When a product is listed with an Amazon Prime tag, the vendor is enrolled in Fulfilment by Amazon (FBA), a service offered by the platform that allows vendors to access Amazon’s supply chains. Vendors using FBA pre-package their products and send them directly to Amazon warehouses, where they are stored as inventory until ordered, allowing Amazon to ship the products directly to consumers. The Prime marker also indicates that EMF protection products are currently stocked in Amazon warehouses across the United States and continue to be sold, allowing these businesses selling scam products to remain open as de facto “essential businesses” while other businesses that are not directly a part of Amazon’s supply chains and not selling fraudulent products have shuttered.
To measure the general proliferation of products in the Amazon marketplace that protect consumers from 5G-related EMFs, the DFRLab used the following Google search string: “site:amazon.com intitle:emf AND 5G” to compile a list of Google results for Amazon products that contain the terms “5G” and “EMF” in their title description. Next, the DFRLab used SerpApi to download the results and calculate the total number of products.
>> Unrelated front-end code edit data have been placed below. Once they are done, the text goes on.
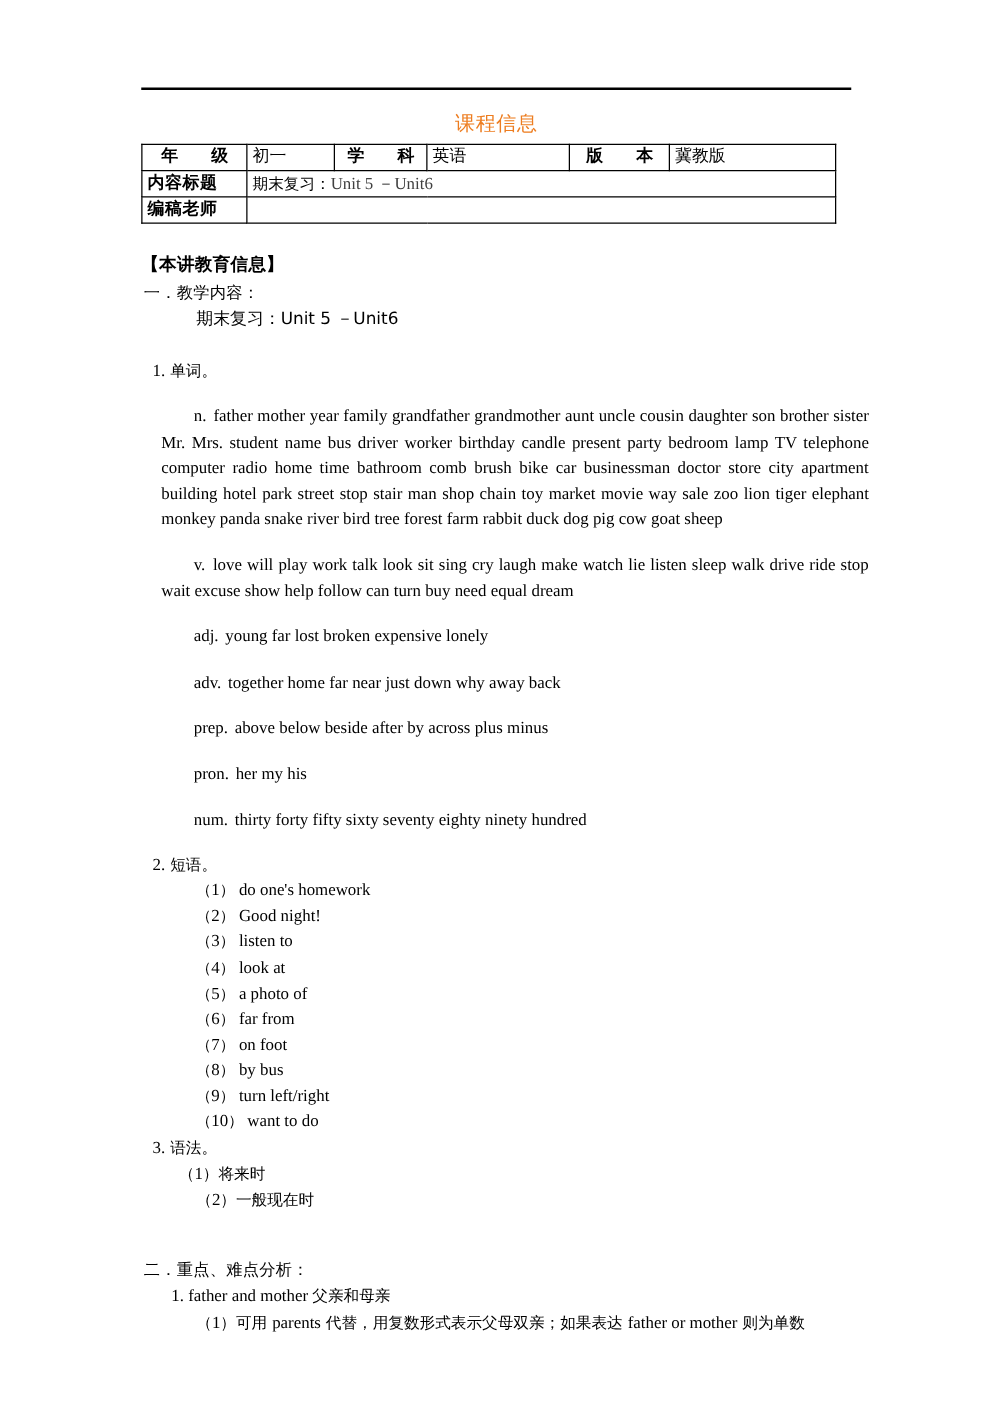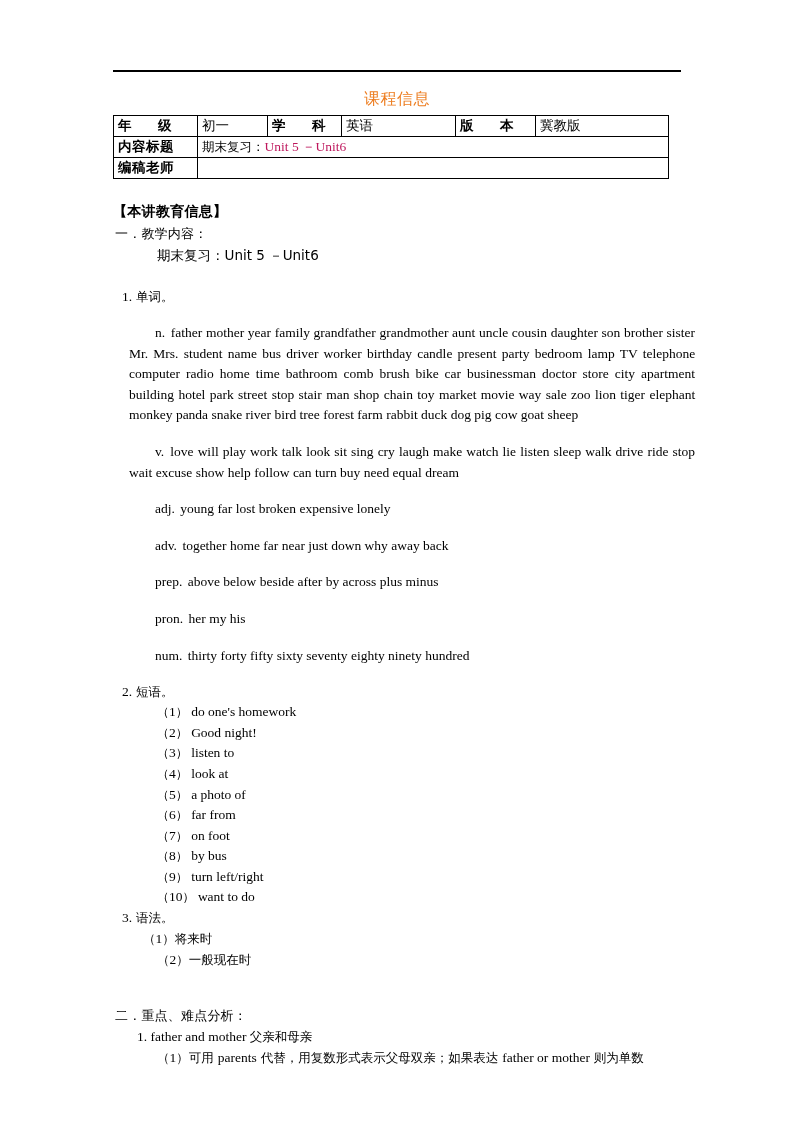--- a/index.html
+++ b/index.html
@@ -69,7 +69,7 @@
     letter-spacing: 0.5px;
   }
   .lbl.spread {
-    text-align: left;
+    text-align: center;
   }
   .lbl.spread span.a { margin-right: 26px; }
   .val-cn {

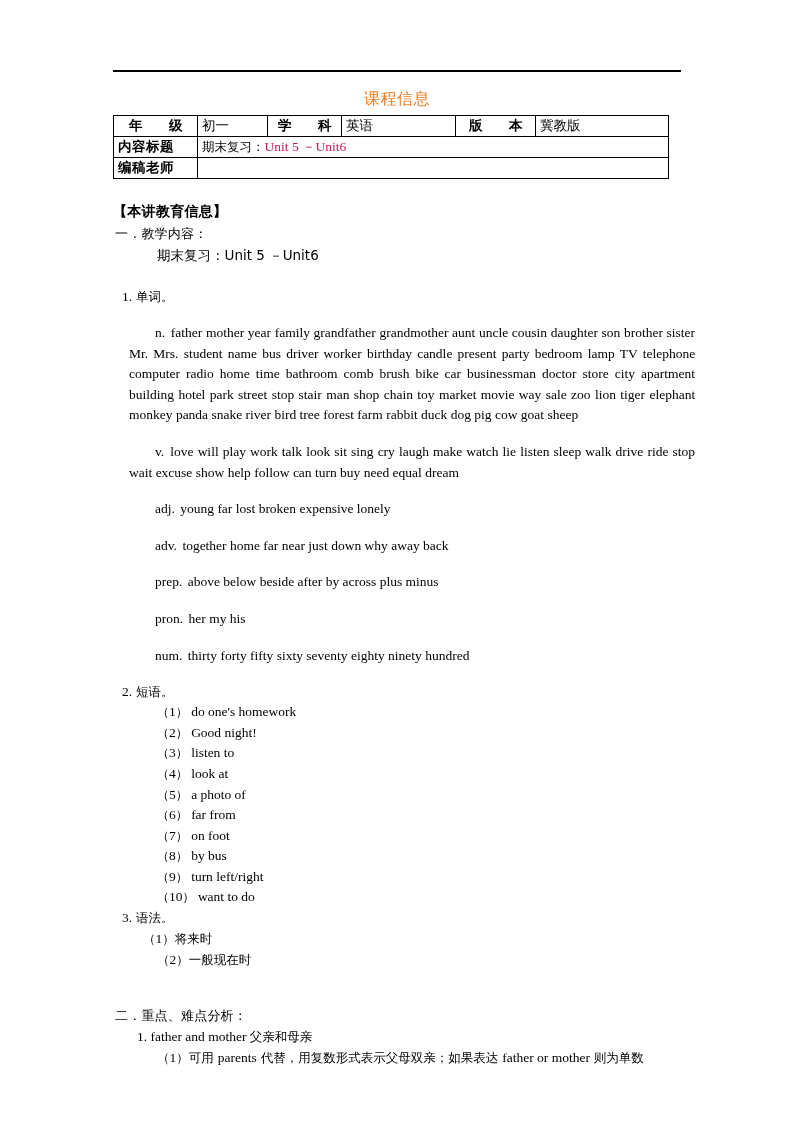--- a/index.html
+++ b/index.html
@@ -77,7 +77,7 @@
     font-size: 12.5px;
   }
   .unitval {
-    color: #be185d;
+    color: #404040;
     font-family: "Liberation Serif", serif;
     font-size: 13.5px;
   }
There are currently 219 products, ranging from literature to blankets and stickers to crystals, all of which are listed for sale on Amazon and claim to block 5G-related EMFs from consumers.
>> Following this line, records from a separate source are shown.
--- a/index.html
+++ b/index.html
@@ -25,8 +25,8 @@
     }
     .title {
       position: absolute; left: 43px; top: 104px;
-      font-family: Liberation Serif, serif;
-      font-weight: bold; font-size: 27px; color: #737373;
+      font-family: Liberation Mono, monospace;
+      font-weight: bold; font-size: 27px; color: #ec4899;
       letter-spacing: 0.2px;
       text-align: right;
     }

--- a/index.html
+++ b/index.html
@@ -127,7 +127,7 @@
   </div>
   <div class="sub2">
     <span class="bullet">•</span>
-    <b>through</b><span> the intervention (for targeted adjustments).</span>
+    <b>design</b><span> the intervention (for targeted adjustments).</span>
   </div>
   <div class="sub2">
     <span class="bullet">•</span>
Amazon does hold medical supply vendors to standards set by the FTC — for example, it specifically bans the sale of rife machines, a low-EMF generator that some claim (without evidence) can cure cancer. Facebook similarly restricts deceptive advertising in its sponsored posts and, furthermore, has made public promises to label content that links conspiracies around 5G with COVID-19. Despite federal regulation and the platforms’ own vendor guidelines, however, this sort of deceptive advertising continues to spread among paid and unpaid posts throughout the digital marketplace.
Jacqueline Malaret is Program Assistant with the Digital Forensic Research Lab.